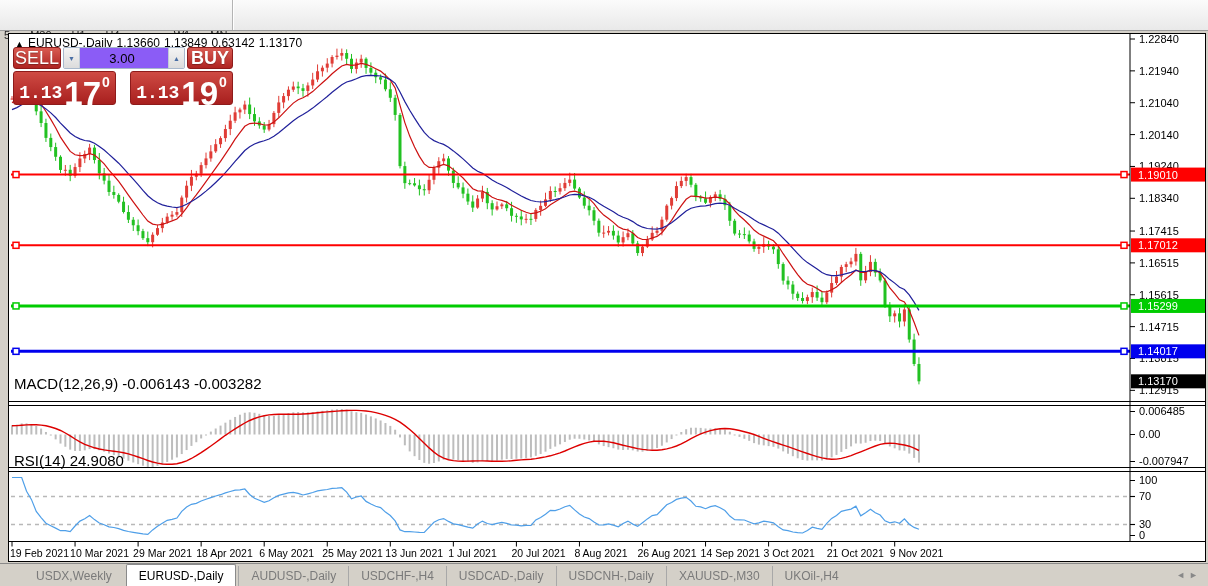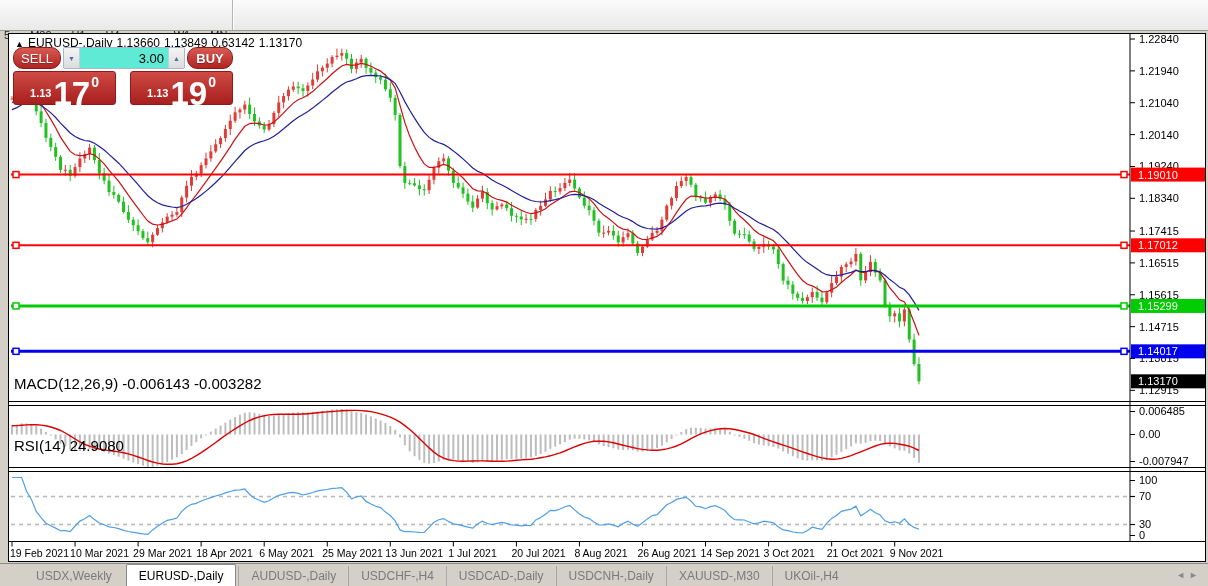--- a/index.html
+++ b/index.html
@@ -35,8 +35,8 @@
   
   .oneclick { position:absolute; left:4px; top:13px; width:220px; }
   .oc-row1 { display:flex; gap:2px; height:22px; }
-  .ocbtn { background:linear-gradient(#d85b52,#b02422); border:1px solid #8e1b1b; border-radius:10px;
-           color:#fff; font-size:13px; display:flex; align-items:center; justify-content:center;
+  .ocbtn { background:linear-gradient(#d85b52,#b02422); border:1px solid #8e1b1b; border-radius:3px;
+           color:#fff; font-size:18px; display:flex; align-items:center; justify-content:center;
            text-shadow:0 1px 1px rgba(0,0,0,.3); cursor:pointer; }
   .ocbtn.sell { width:48px; } .ocbtn.buy { width:46px;font-weight:bold; }
   .spinner { flex:1; display:flex; background:#fff; border:1px solid #a8b8cc; border-radius:2px; overflow:hidden; }

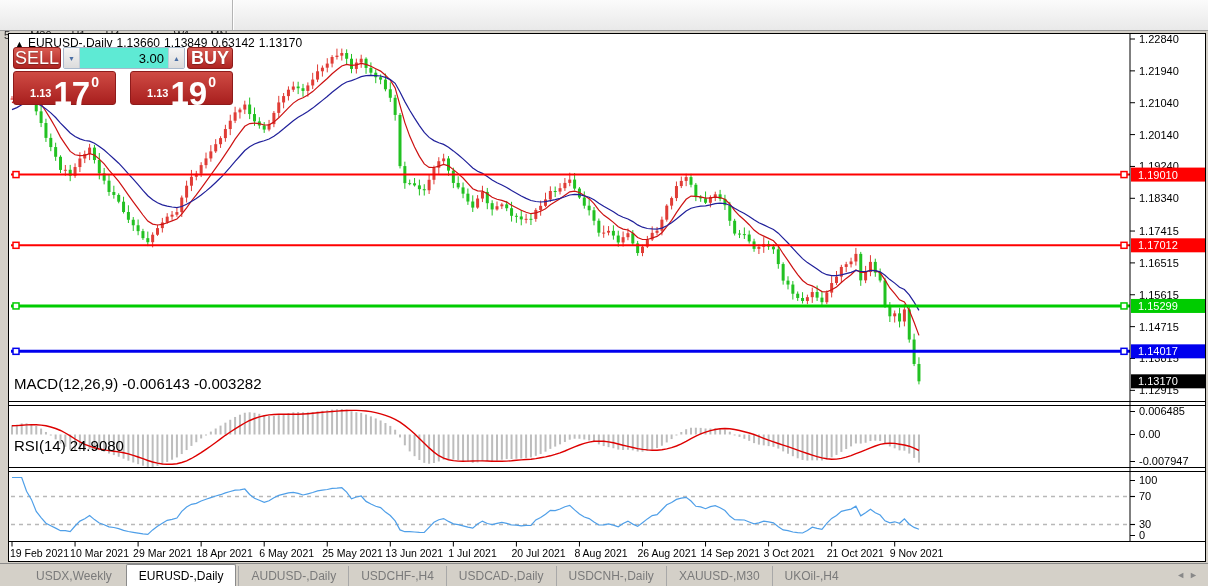--- a/index.html
+++ b/index.html
@@ -44,7 +44,7 @@
               display:flex; align-items:center; justify-content:center; cursor:pointer; }
   .spin-btn.left  { border-right:1px solid #c0ccd8; }
   .spin-btn.right { border-left:1px solid #c0ccd8; }
-  .spin-field { flex:1; font-size:13px; color:#000; text-align:right; padding:3px 4px 0 0; background:#5eead4; }
+  .spin-field { flex:1; font-size:13px; color:#000; text-align:center; padding:3px 4px 0 0; background:#8b5cf6; }
   .oc-row2 { display:flex; gap:14px; margin-top:2px; }
   .quote { flex:1; height:34px; background:linear-gradient(#cf4b44,#a81f1e); border:1px solid #8e1b1b;
            border-radius:3px; color:#fff; display:flex; align-items:center; justify-content:center; }

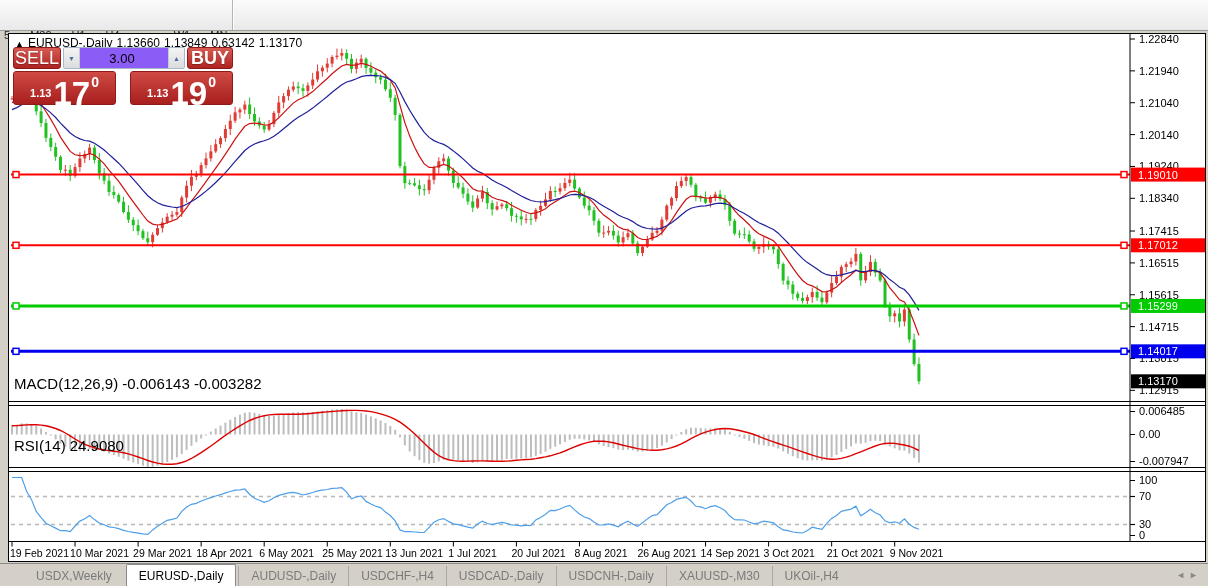--- a/index.html
+++ b/index.html
@@ -48,7 +48,7 @@
   .oc-row2 { display:flex; gap:14px; margin-top:2px; }
   .quote { flex:1; height:34px; background:linear-gradient(#cf4b44,#a81f1e); border:1px solid #8e1b1b;
            border-radius:3px; color:#fff; display:flex; align-items:center; justify-content:center; }
-  .quote .qs { font-size:11px; font-weight:bold; margin:10px 2px 0 0; }
+  .quote .qs { font-size:18px; font-weight:bold; margin:10px 2px 0 0;font-family:Liberation Mono, monospace; }
   .quote .qb { font-size:33px; font-weight:bold; line-height:30px;margin-top:12px; }
   .quote .qp { font-size:14px; font-weight:bold; margin:-12px 0 0 1px; }
 

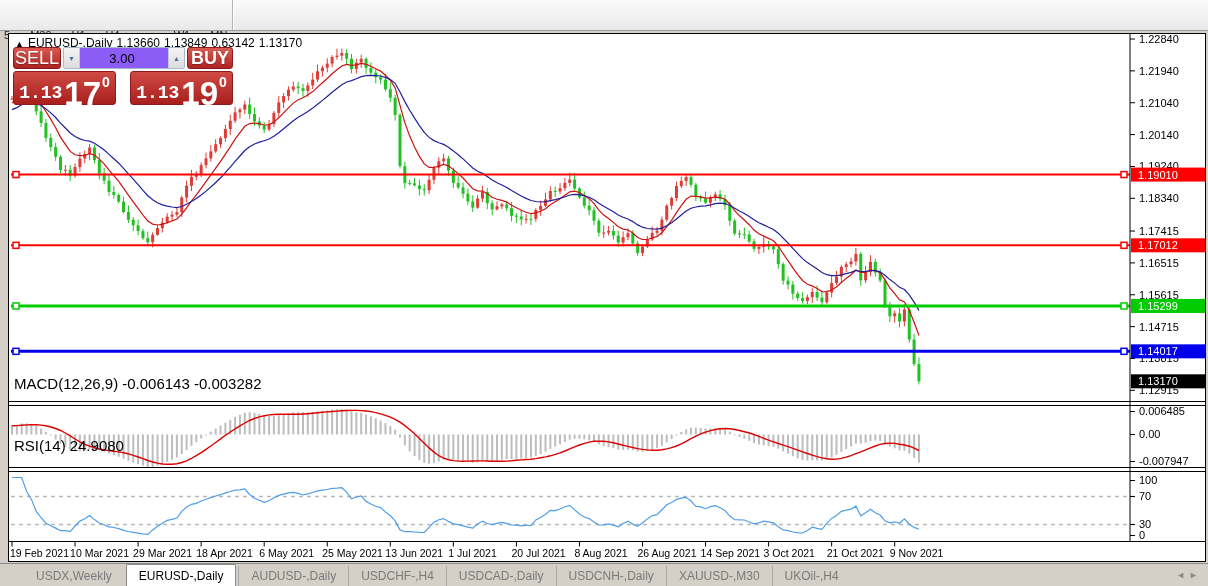--- a/index.html
+++ b/index.html
@@ -30,7 +30,7 @@
   .pane-label { position:absolute; left:5px; font-size:15px; color:#000; white-space:nowrap; }
   .pane-label span { margin-right:4px; }
   #macd-label { top:341px; }
-  #rsi-label  { top:403px; }
+  #rsi-label  { top:418px; }
 
   
   .oneclick { position:absolute; left:4px; top:13px; width:220px; }

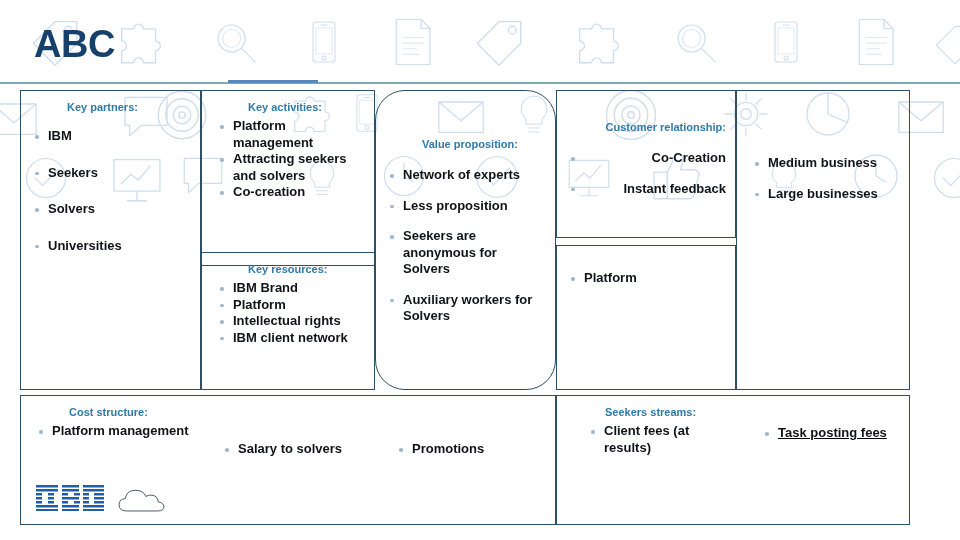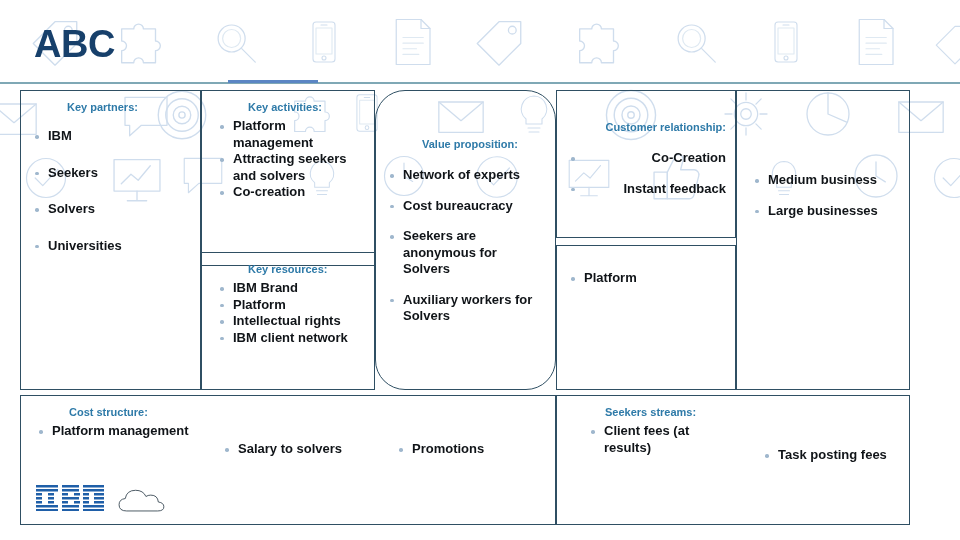--- a/index.html
+++ b/index.html
@@ -240,7 +240,7 @@
 
   <div class="cell" style="left:716px;top:0;width:174px;height:300px;">
     <div class="cell-inner" style="padding-top:50px;padding-left:14px;">
-      <ul class="blist spaced" style="margin-top:31px;">
+      <ul class="blist spaced" style="margin-top:14px;">
         <li>Medium business</li>
         <li>Large businesses</li>
       </ul>

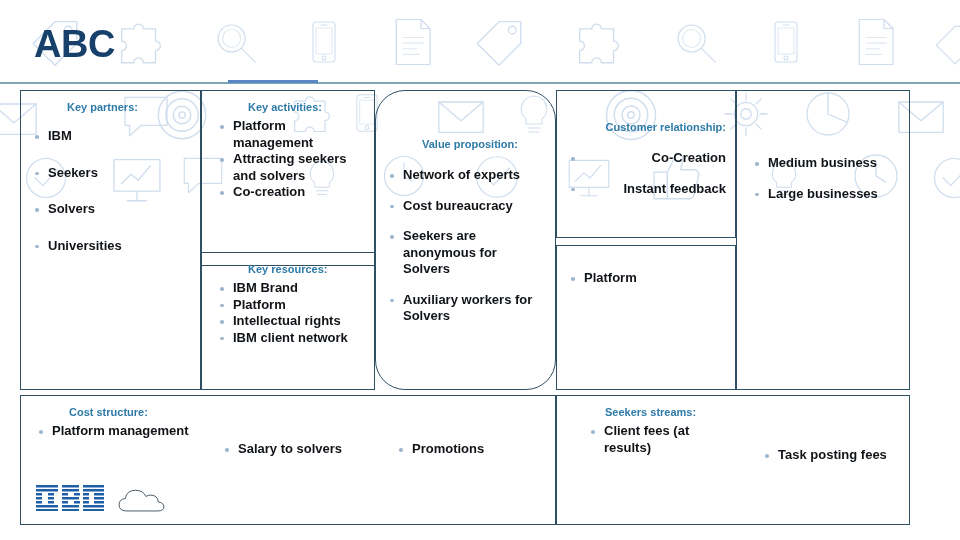--- a/index.html
+++ b/index.html
@@ -213,7 +213,7 @@
       <div class="cell-title">Value proposition:</div>
       <ul class="blist spaced" style="margin-top:14px;">
         <li>Network of experts</li>
-        <li>Cost bureaucracy</li>
+        <li>Less proposition</li>
         <li>Seekers are anonymous for Solvers</li>
         <li>Auxiliary workers for Solvers</li>
       </ul>

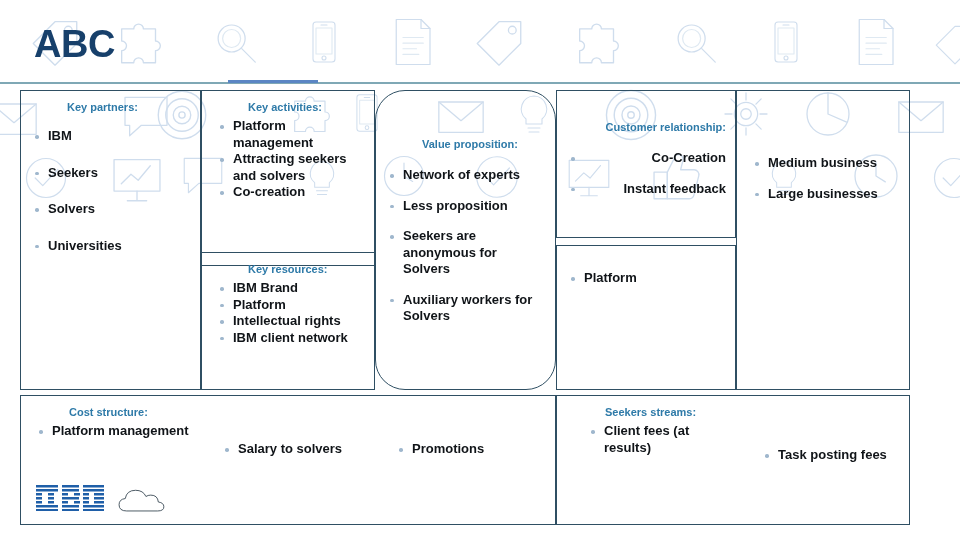--- a/index.html
+++ b/index.html
@@ -309,7 +309,7 @@
         <ul class="blist tight bcol" style="left:18px;width:150px;">
           <li>Client fees (at results)</li>
         </ul>
-        <ul class="blist tight bcol" style="left:192px;width:165px;top:24px;">
+        <ul class="blist tight bcol" style="left:192px;width:165px;top:2px;text-decoration:underline;">
           <li>Task posting fees</li>
         </ul>
       </div>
::::::
Report each line of the records that holds the word "padding".

-  .spin-field { flex:1; font-size:13px; color:#000; text-align:right; padding:3px 4px 0 0; background:#5eead4; }
+  .spin-field { flex:1; font-size:13px; color:#000; text-align:center; padding:3px 4px 0 0; background:#8b5cf6; }
     <div class="cell-inner" style="padding-top:50px;padding-left:14px;">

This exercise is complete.